OCR Releases Protocol for HIPAA Privacy, Security and Breach Notification Audits

Written by on July 31, 2012 in Law & Finance - No comments

By John O. Chesley, Michele M. Garvin, Deborah Gers and Timothy M. McCrystal

On June 26, 2012, the Department of Health and Human Services (“HHS”) Office for Civil Rights (“OCR”) posted on its website the protocol it developed to serve as a guideline for the recently-implemented Health Insurance Portability and Accountability Act of 1996 (“HIPAA”) compliance audits. Mandated by the Health Information Technology for Economic and Clinical Health (“HITECH”) Act, which was enacted as part of the American Recovery and Reinvestment Act of 2009, these audits are conducted as part of the new OCR HIPAA Audit program (the “Audit program”). Launched in late 2011, the Audit program is intended to assess covered entities’ compliance with the HIPAA Privacy, Security, and Breach Notification Rules. The Audit program signals a major shift in HIPAA enforcement, ushering in a new era of proactive oversight and enforcement, and a departure from the largely reactive and complaint-based enforcement activity of the past.

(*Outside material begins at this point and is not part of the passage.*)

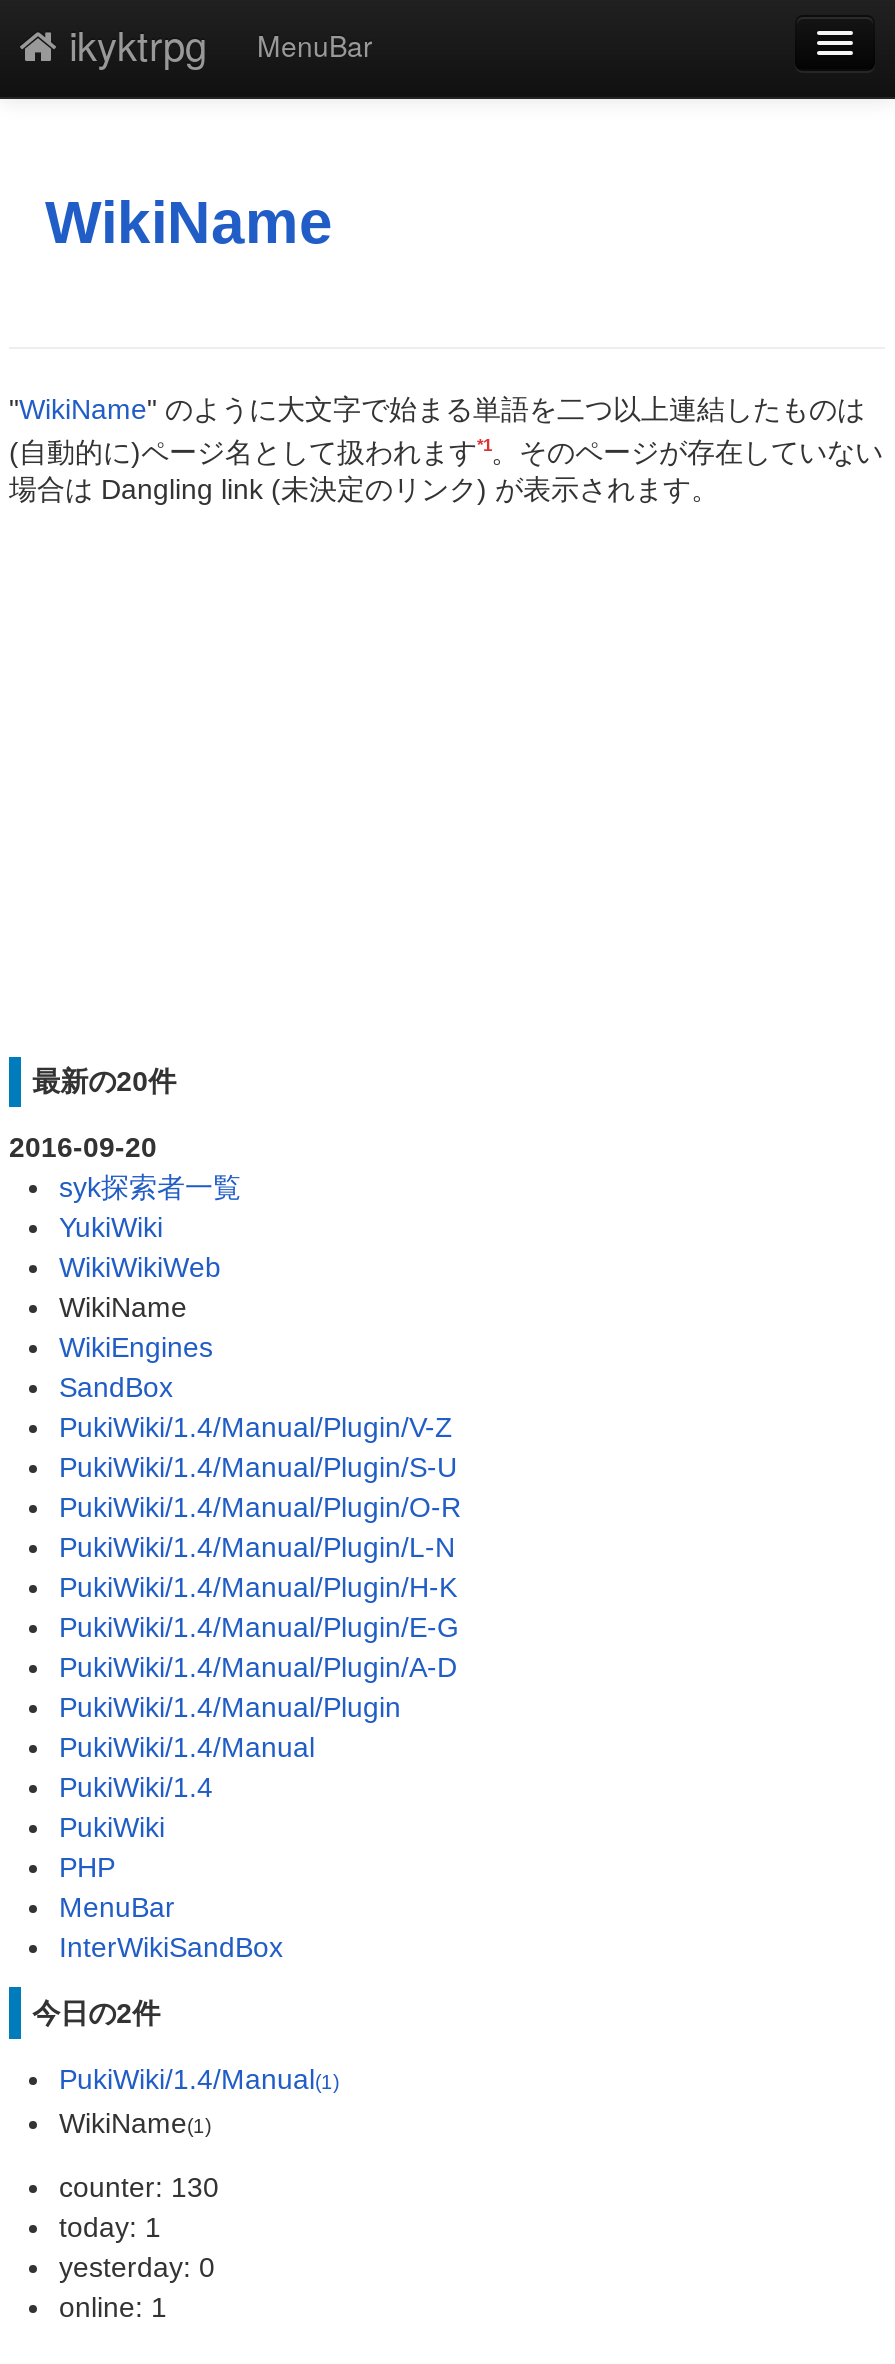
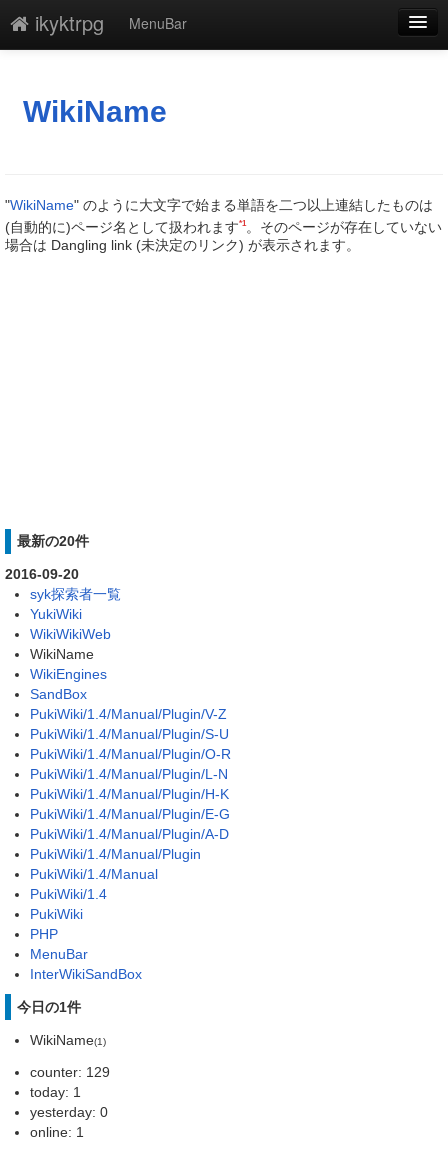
- 今日の2件
- PukiWiki/1.4/Manual(1)
+ 今日の1件

- counter: 130
+ counter: 129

On June 10, 2011, HHS awarded KPMG a $9.2 million contract to develop a comprehensive and focused audit protocol for the Audit program and to conduct the audits on behalf of OCR. For the pilot of the Audit program, OCR initially aimed to audit 150 entities by the end of 2012, but has since revised its estimate and decreased the total number of audits to 115. OCR implemented the Audit program pilot in three steps. First, OCR and KPMG worked to develop an initial audit protocol in late 2011, as well as develop the sample of audit targets. OCR and KPMG then used an initial test phase to refine the audit protocol by auditing 20 covered entities from late 2011 to mid-2012. From there, OCR and KPMG stated that they planned to refine the audit protocol, and move on to audit the remaining 95 covered entities. The long-awaited audit protocol provides insights into what HIPAA requirements the auditors scrutinize during these audits, and how they ultimately assess compliance with such requirements.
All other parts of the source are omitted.